*About this task*
Once you find the line with "(639, 521) none -> [191,920,223,931] data" in the data that follows, repeat it and every line after it exactly, through the line with "(563, 643) none -> [121,1008,153,1019] data".

*Dataset*
......
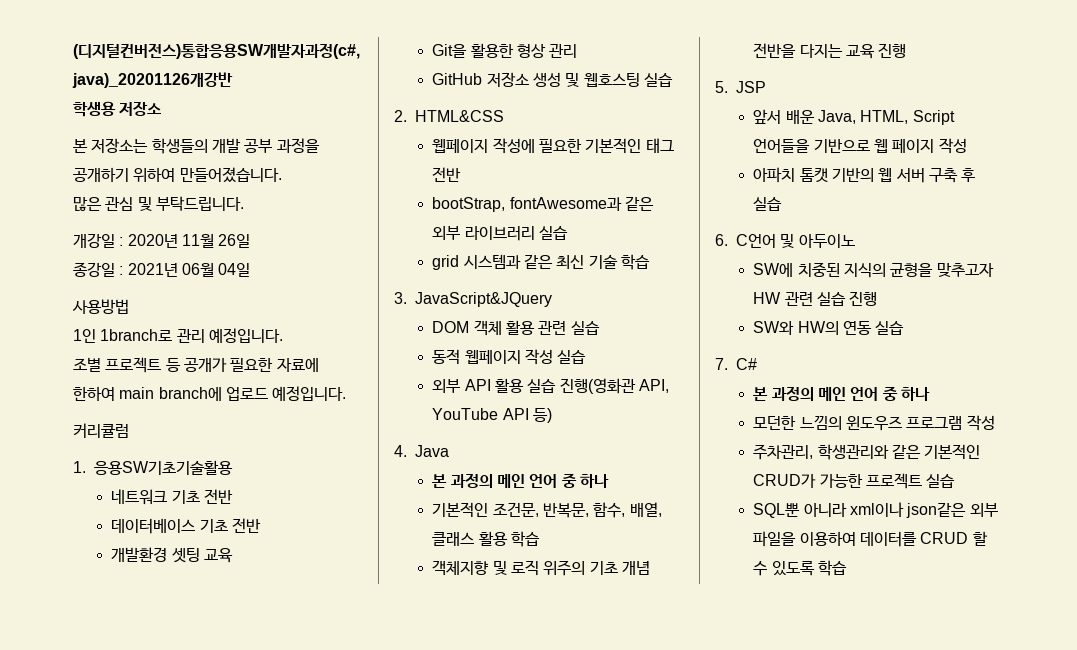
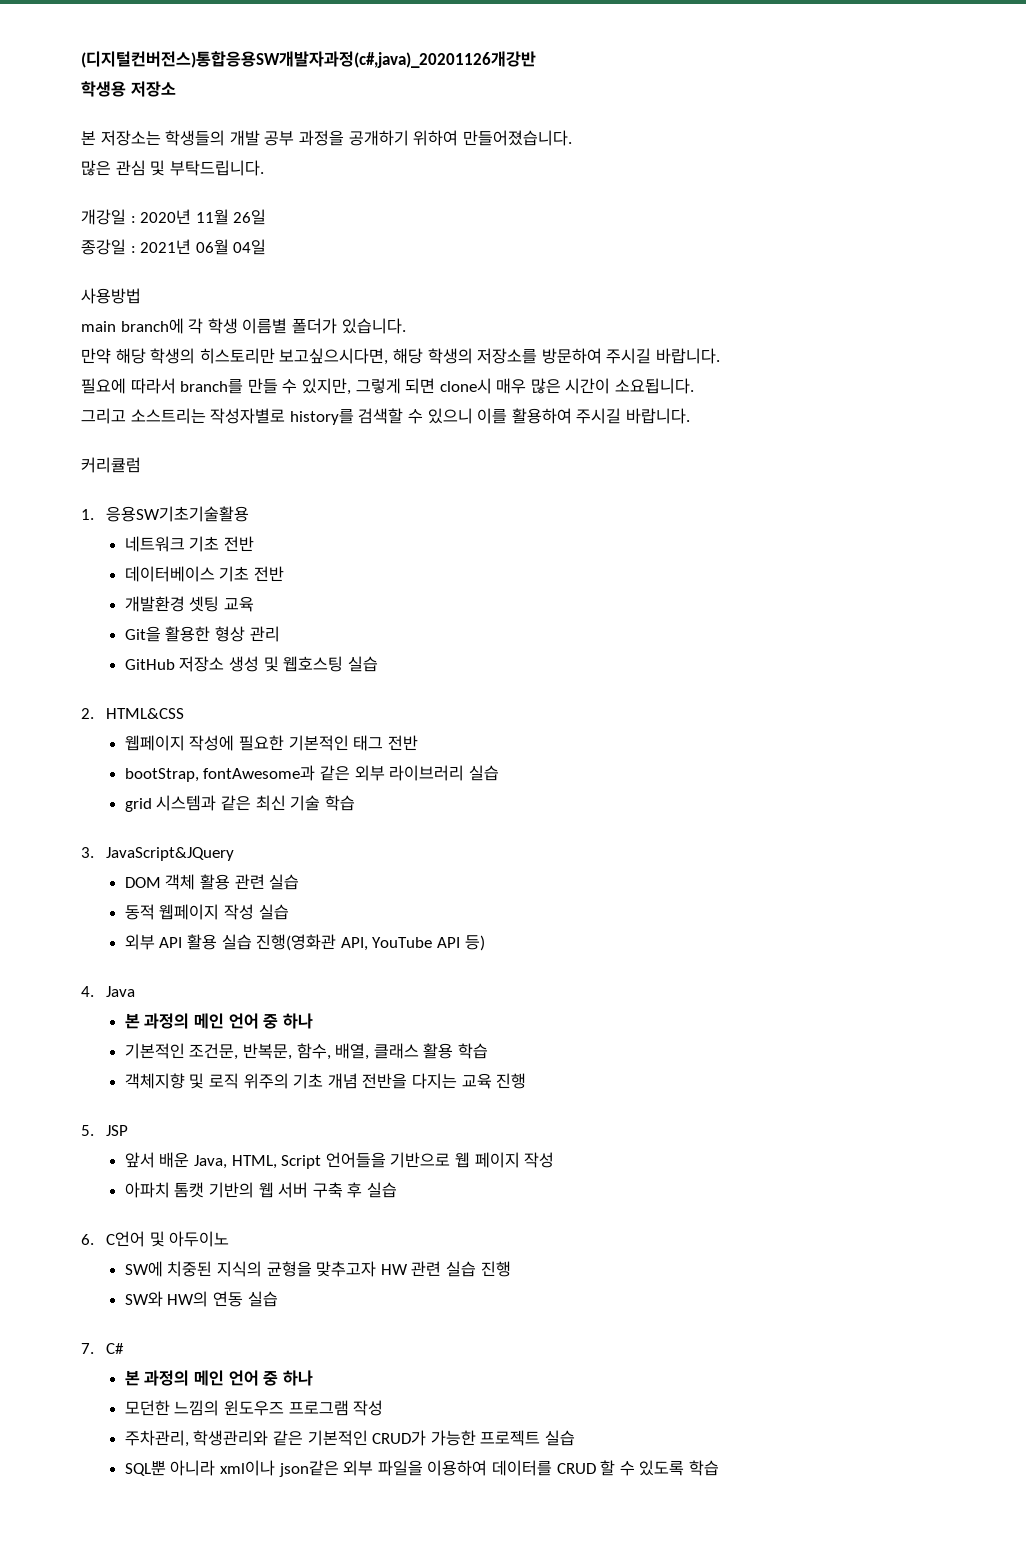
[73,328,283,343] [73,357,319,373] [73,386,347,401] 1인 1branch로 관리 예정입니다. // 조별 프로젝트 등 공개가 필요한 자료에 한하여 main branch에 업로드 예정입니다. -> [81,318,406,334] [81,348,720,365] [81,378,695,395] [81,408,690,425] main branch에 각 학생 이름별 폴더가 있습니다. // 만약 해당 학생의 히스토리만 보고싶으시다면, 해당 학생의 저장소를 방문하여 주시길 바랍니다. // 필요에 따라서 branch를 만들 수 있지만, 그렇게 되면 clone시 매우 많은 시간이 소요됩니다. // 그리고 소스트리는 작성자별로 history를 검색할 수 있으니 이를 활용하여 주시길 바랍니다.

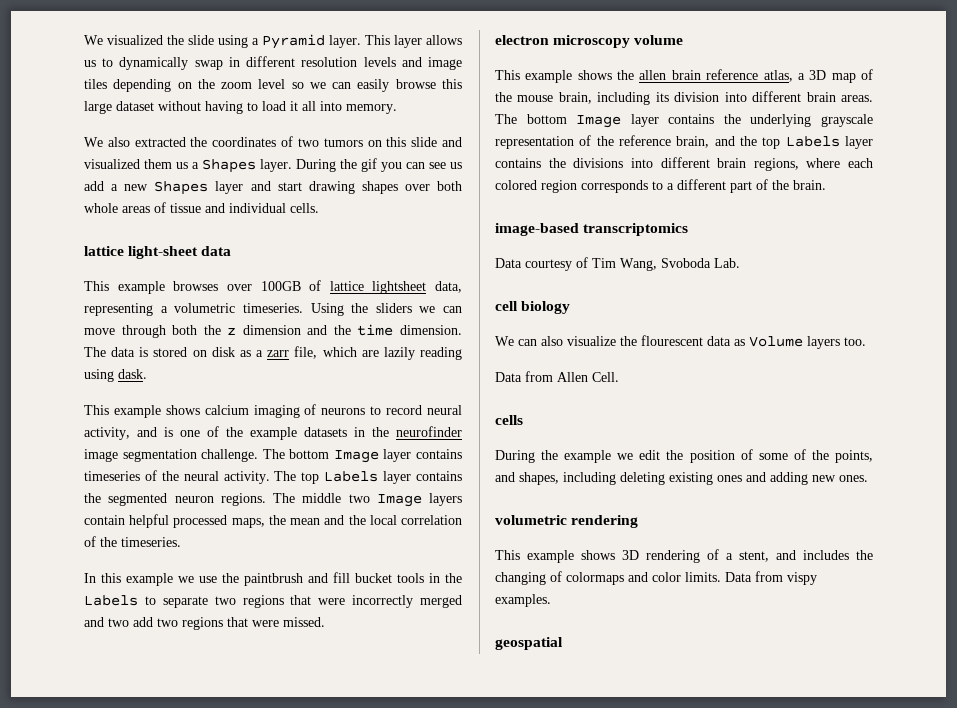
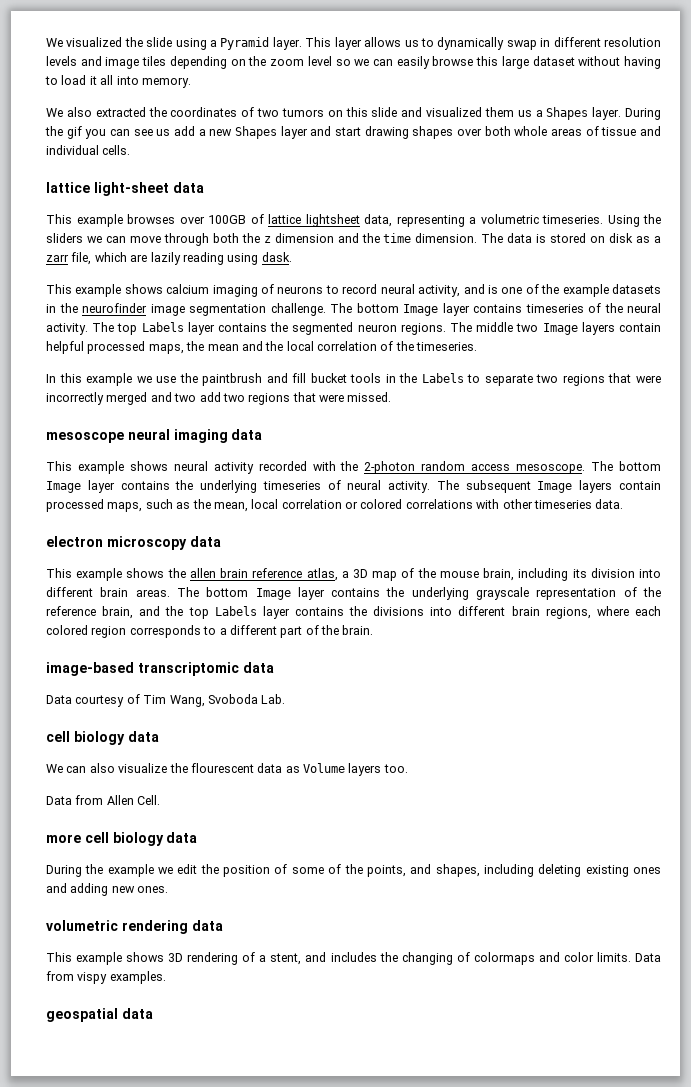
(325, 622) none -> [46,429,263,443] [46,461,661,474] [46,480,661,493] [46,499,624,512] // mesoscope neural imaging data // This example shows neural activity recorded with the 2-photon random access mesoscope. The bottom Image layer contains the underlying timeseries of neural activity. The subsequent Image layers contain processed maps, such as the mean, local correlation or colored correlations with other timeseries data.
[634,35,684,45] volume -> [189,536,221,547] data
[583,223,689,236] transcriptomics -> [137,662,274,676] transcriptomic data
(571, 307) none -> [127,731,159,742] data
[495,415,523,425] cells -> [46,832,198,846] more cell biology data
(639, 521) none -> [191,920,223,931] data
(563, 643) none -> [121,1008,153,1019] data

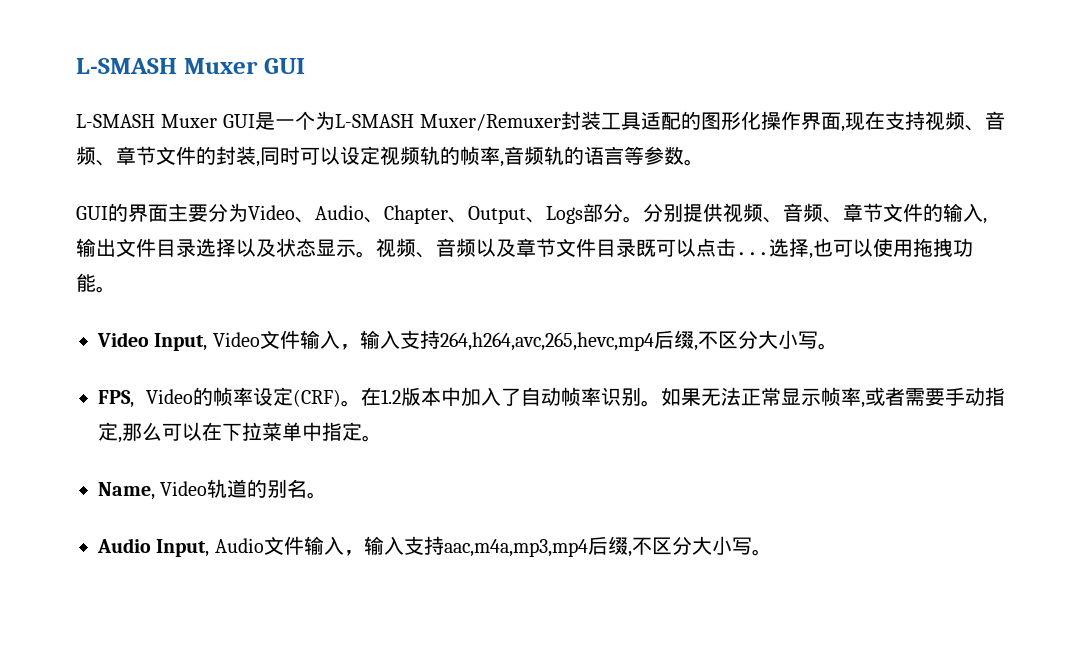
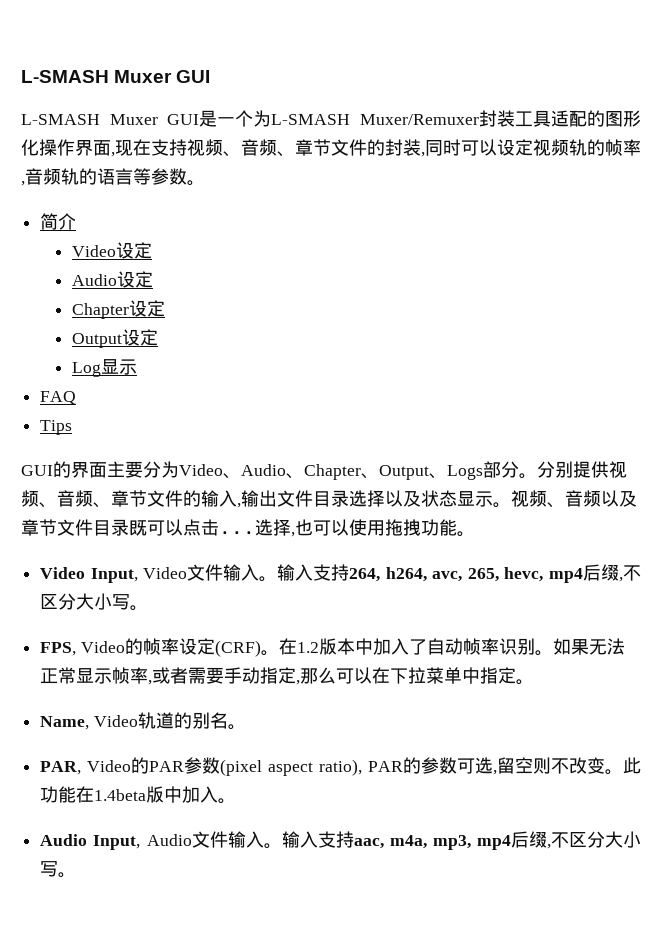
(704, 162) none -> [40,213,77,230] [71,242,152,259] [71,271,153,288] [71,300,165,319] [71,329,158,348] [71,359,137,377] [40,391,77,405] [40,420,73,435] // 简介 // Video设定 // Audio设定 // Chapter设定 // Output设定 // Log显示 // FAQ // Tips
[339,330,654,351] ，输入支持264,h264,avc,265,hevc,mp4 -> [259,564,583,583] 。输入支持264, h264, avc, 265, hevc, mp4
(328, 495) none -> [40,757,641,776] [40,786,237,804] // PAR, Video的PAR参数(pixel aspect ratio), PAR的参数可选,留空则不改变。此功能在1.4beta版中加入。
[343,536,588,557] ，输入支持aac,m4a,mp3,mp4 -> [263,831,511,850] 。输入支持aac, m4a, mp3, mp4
......
*Worked solution*
(639, 521) none -> [191,920,223,931] data
(563, 643) none -> [121,1008,153,1019] data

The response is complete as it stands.